I finally got around to continuing with a task to create an SD file for WikiPathways. The problem is more finding the time, than doing it, and the tasks are basically:
  1. iterating over all metabolites in the GPML files
  2. extract the Xref's database and database identifier (see previous link)

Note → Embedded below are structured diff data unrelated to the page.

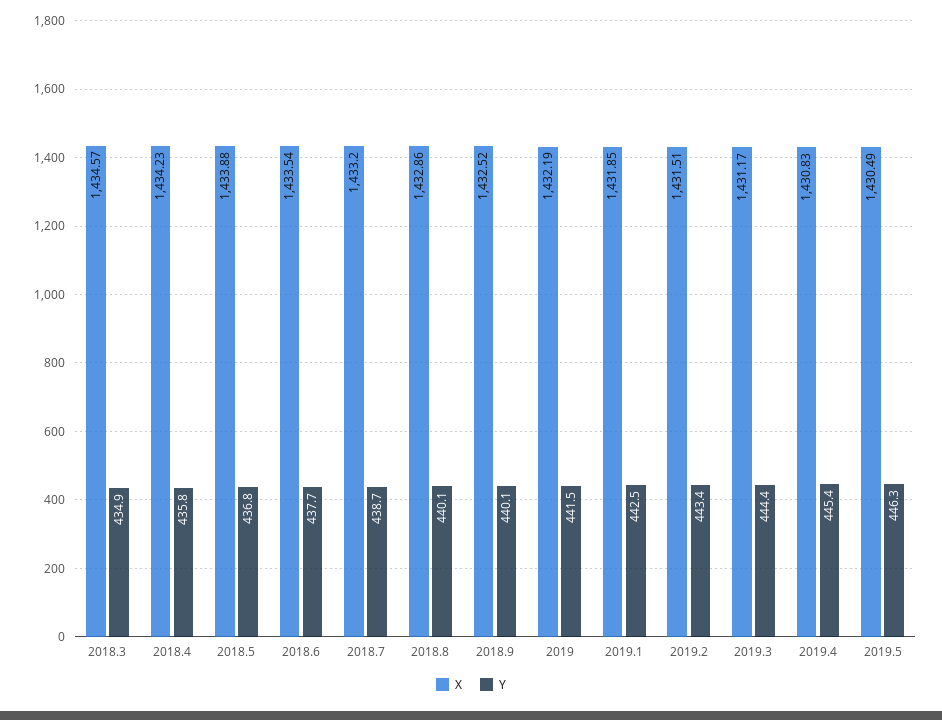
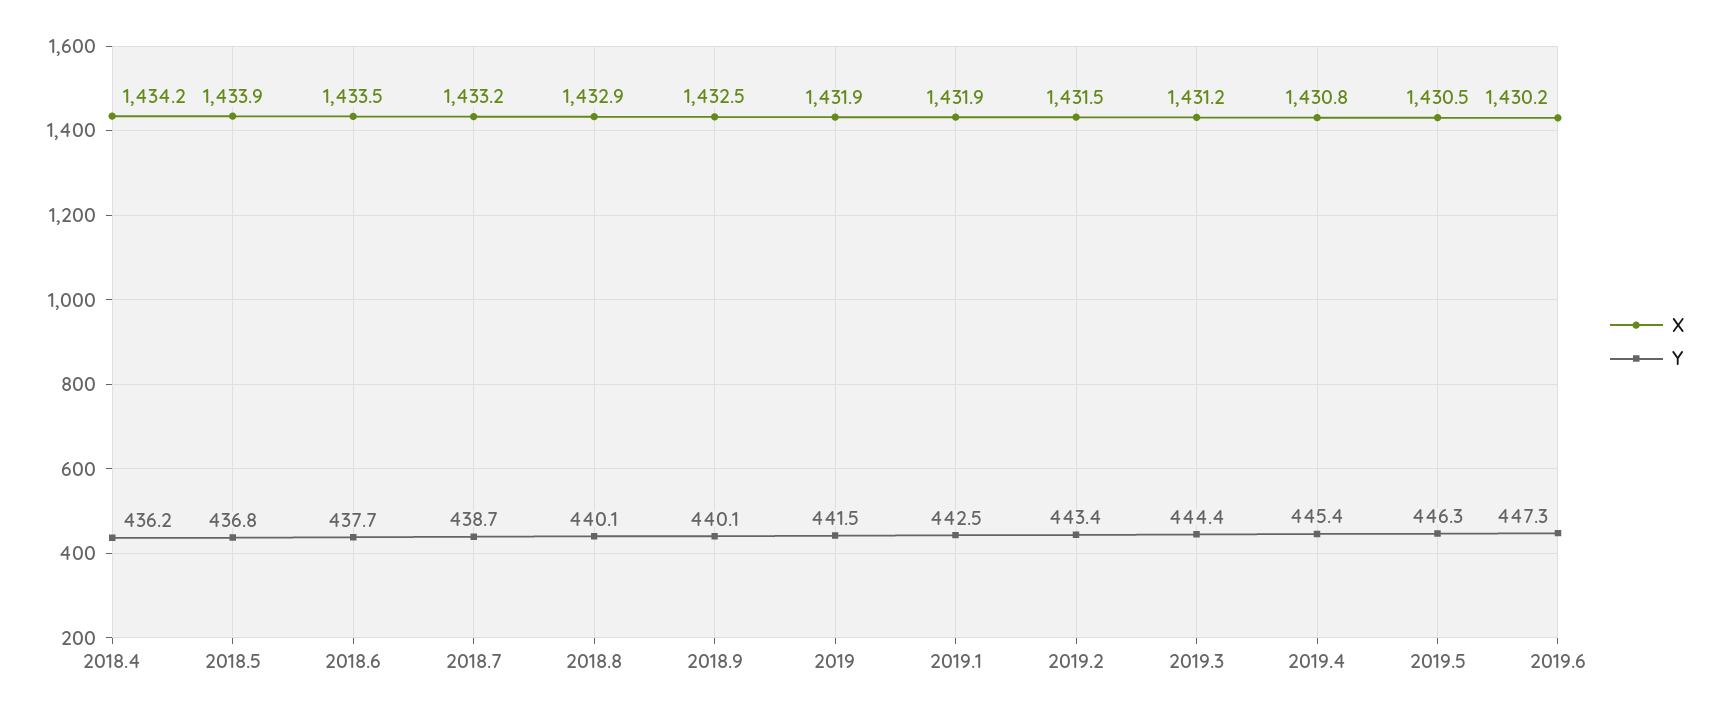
X, 2018.3: 1434.57 -> none
Y, 2018.3: 434.9 -> none
Y, 2018.4: 435.8 -> 436.2
X, 2019: 1432.19 -> 1431.9
X, 2019.6: none -> 1430.2
Y, 2019.6: none -> 447.3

  3. extract the molfile from the database SD file
  4. give the WikiPathways metabolite a unique identifier
  5. record that WikiPathways metabolite has a molfile
  6. append that molfile along with the new WikiPathways metabolite ID in a new SD file
It turns out that I can use Uppsala's excellent SD functionality in Bioclipse (using indexing, it opens 2 GB SD files for me) is also available from the JavaScript command line:

  hmdbIndex = molTable.createSDFIndex(
    "/WikiPathways/hmdb.sdf"
  );
  
  idIndex = new java.util.HashMap();
  molCount = hmdbIndex.getNumberOfMolecules();
  for (i=0; i<molCount; i++) {
    mol = hmdbIndex.getMoleculeAt(i);
    if (mol != null) {
      hmdbID = mol.getAtomContainer().getProperty(
        "HMDB_ID"
      );
      idIndex.put(hmdbID, i);
    }
  }

Using this approach, I can create an index by HMDB identifier of molfiles in the HMDB SD file extract just those molfiles which are found in WikiPathways, and create a new WikiPathways dedicated SD file. When I have the HMDB identifiers done, ChEBI, PubChem, and ChemSpider will follow.